Nigeria: The Emerging Terrorist Image

For the second time in four years, Nigeria came to international attention Wednesday when the two suspects in the brutal killing of a British soldier, Lee Right, of the 2nd Battalion, the Royal Regiment of fusiliers, in the United Kingdom, were identified as British citizens of Nigerian descent. The two attackers, Muhajeed Adebolaja, 28, and his unnamed co-assailant, said to be aged 22, were said to have hacked the 25-year-old British soldier to death with meat cleavers and knives after knocking him down with a car.
A clip filmed by a witness just after the murder showed one of the assailants brandishing his blood-spattered weapons, shouting Islamic slogans and appearing to be declaring his motive. “We swear by Almighty Allah we will never stop fighting you. The only reason we have done this is because Muslims are dying every day…This British soldier is an eye for an eye, a tooth for a tooth,” he shouted in the footage.  Both suspects were shot and injured by the British police. They are being treated at the hospital at present, and awaiting prosecution.

On Christmas Day, December 25, 2009, Umar Farouk Abdulmutallab, also a Nigerian who was then 23, was arrested in the United States for attempting to detonate plastic explosives hidden in his underwear while on board Northwest Airlines Flight 253 going to Detroit, Michigan en route Amsterdam. Abdulmutallab was sentenced to life imprisonment without the possibility of parole on February 16 last year.
The trio are Muslim hardliners believed to have links with extremist Islamic organisations. Al-Qaeda in the Arabian Peninsula claimed to have organised the 2009 attack with Abdulmutallab, who was also found to have connections to Anwar al-Awlaki and had received terrorist trainings. And Adebolaja is alleged to have taken part in the activities of a banned extremist group, al-Muhajiroun.
Nigeria is at present witnessing dangerous terrorist tendencies that seem to have been slowly developing since 2009, when an uprising by the Boko Haram Islamic sect led to clashes with the security forces.
The sect’s leader, Mohammed Yusuf, died in police custody under controversial circumstances during the uprising. The terrorist tendencies based on religious ideology, which appear to be establishing Nigeria as an emerging breeding ground for terrorism, are hardly a surprise. From the 1980s, the signs have been palpable. Nigeria has witnessed uprisings based on radical religious ideology.
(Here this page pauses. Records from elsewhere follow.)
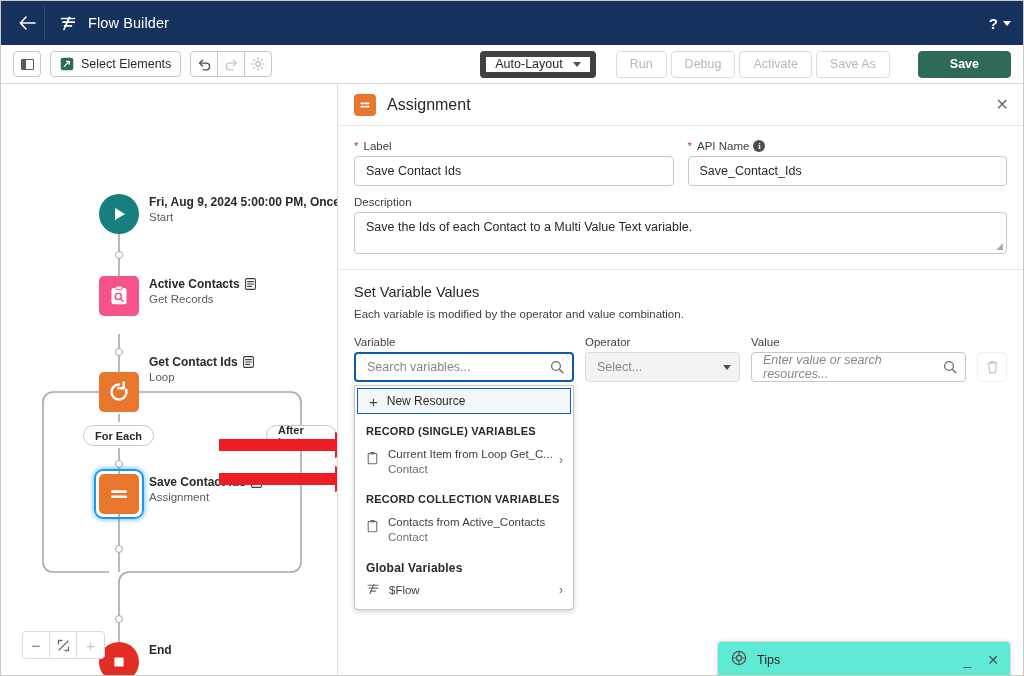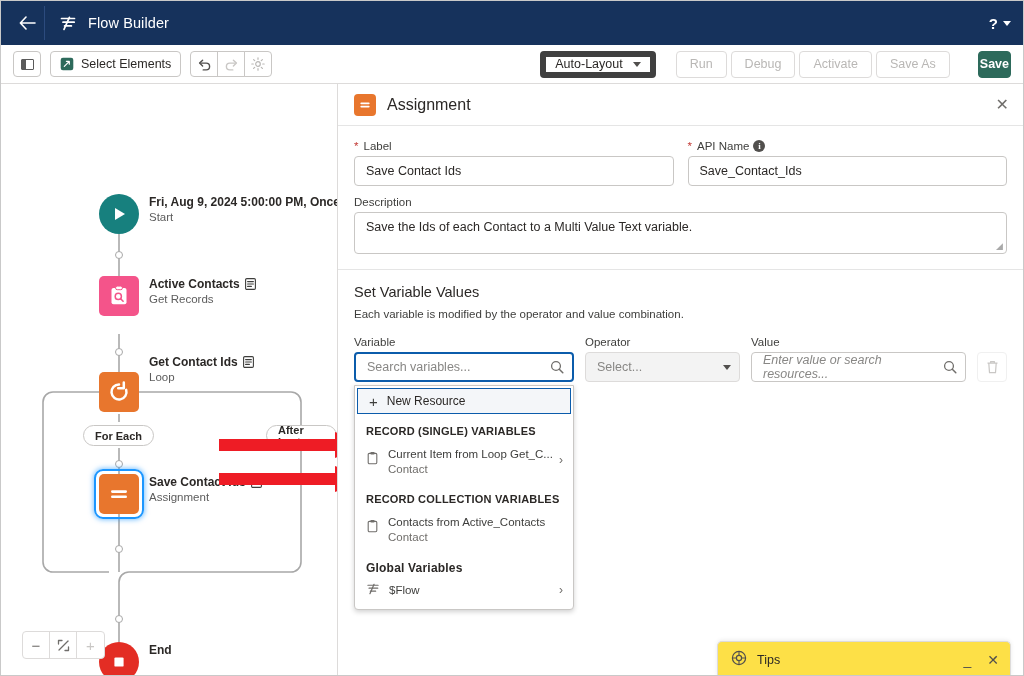"Save" .action-btn.primary { padding: 0 1px -> 0 31px }
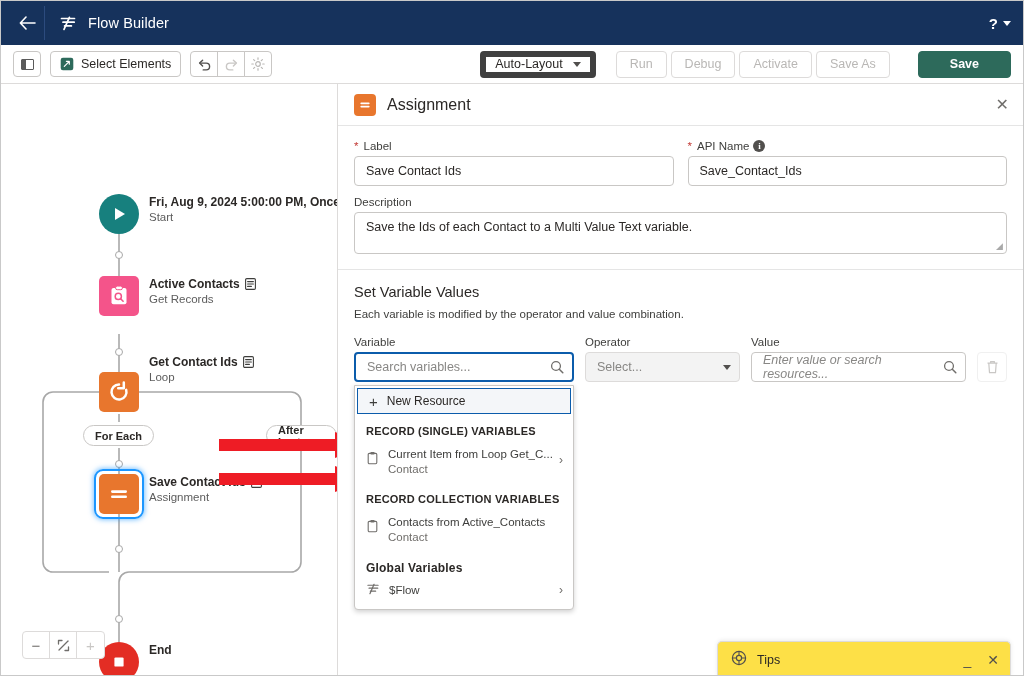"Tips" .tips { background: #fde047 -> #5eead4 }
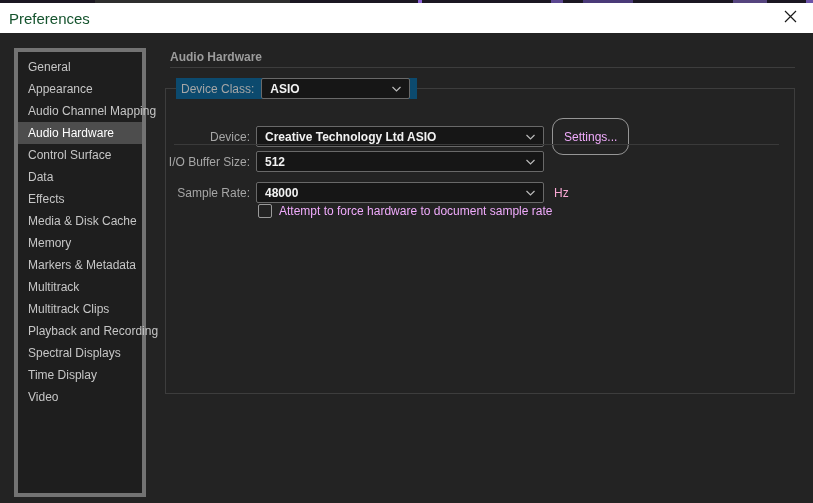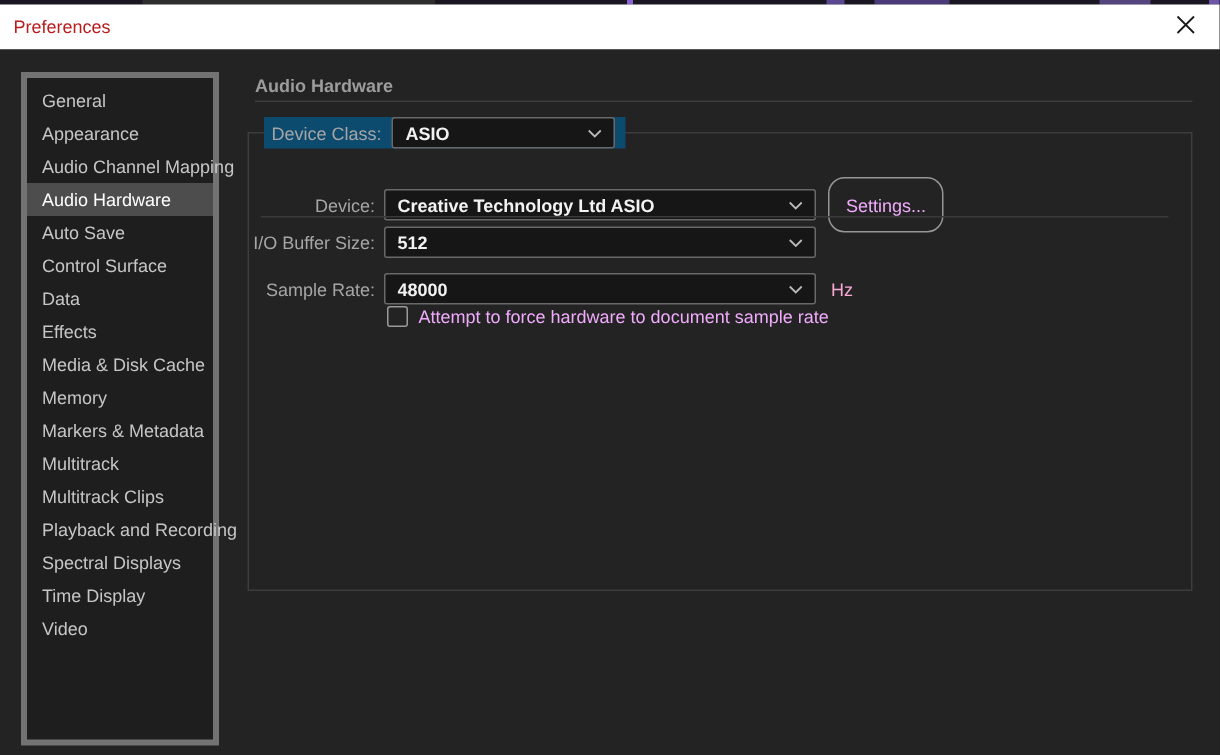"Preferences" .titlebar-text { color: #b91c1c -> #14532d; font-size: 12px -> 15px }
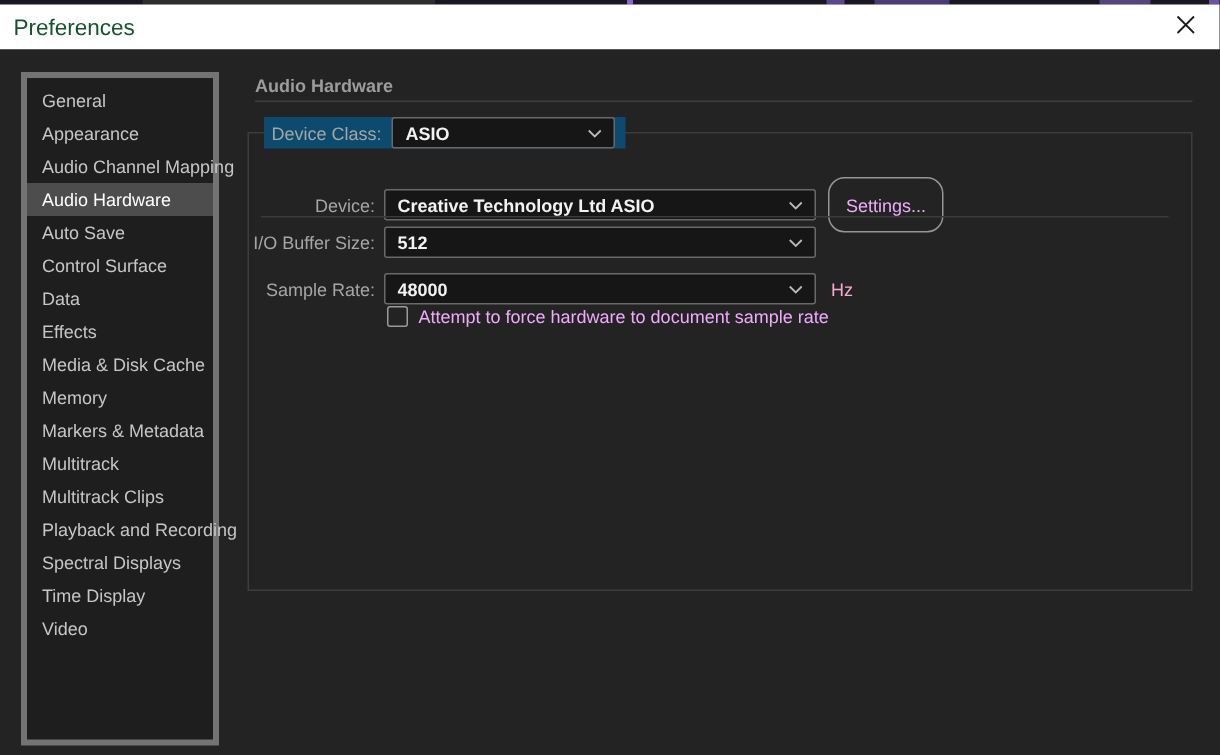"Auto Save" div.sidebar-item { html: <div>Auto Save</div> -> none }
There was the Maitatsine uprising, stirred by Mohammed Marwa, a controversial Islamic preacher, who tried to wage a religious war against the Nigerian state with his increasingly militaristic adherents. 
Marwa died in 1980 but his followers continued to cause riots in several places, including Kaduna, Bulumkuttu near Maiduguri, Yola, and Gombe.
Analysts, however, say gradually, with growing youth unemployment, poverty, widespread corruption, weak institutions and executive impunity – the perfect incentives for terrorist incubation – Nigeria is gaining a dubious reputation as an emerging breeding ground for terrorists and suicide bombers. But it is religious fundamentalism of the Boko Haram type-which name means Western education is a taboo-that has bred terrorism the most. When people are indoctrinated into believing that there is salvation for them in killing those that do not share their religious inclination, then the society where such people live is in trouble. Aside the religion-based terrorism in the north, Nigeria is also acquiring a terrible image in its southern parts as an emerging haven for kidnappers.
However, the people indulging in all these terrorist activities are a tiny minority. Most Nigerians are not terrorists, and the tiny minority and their nefarious activities should not be allowed to define us. The two suspects in the Woolwich killing are British citizens of Nigerian descent who have never visited Nigeria before. Also, Abdulmutallab was educated largely in the West and got his religious indoctrination from there also.  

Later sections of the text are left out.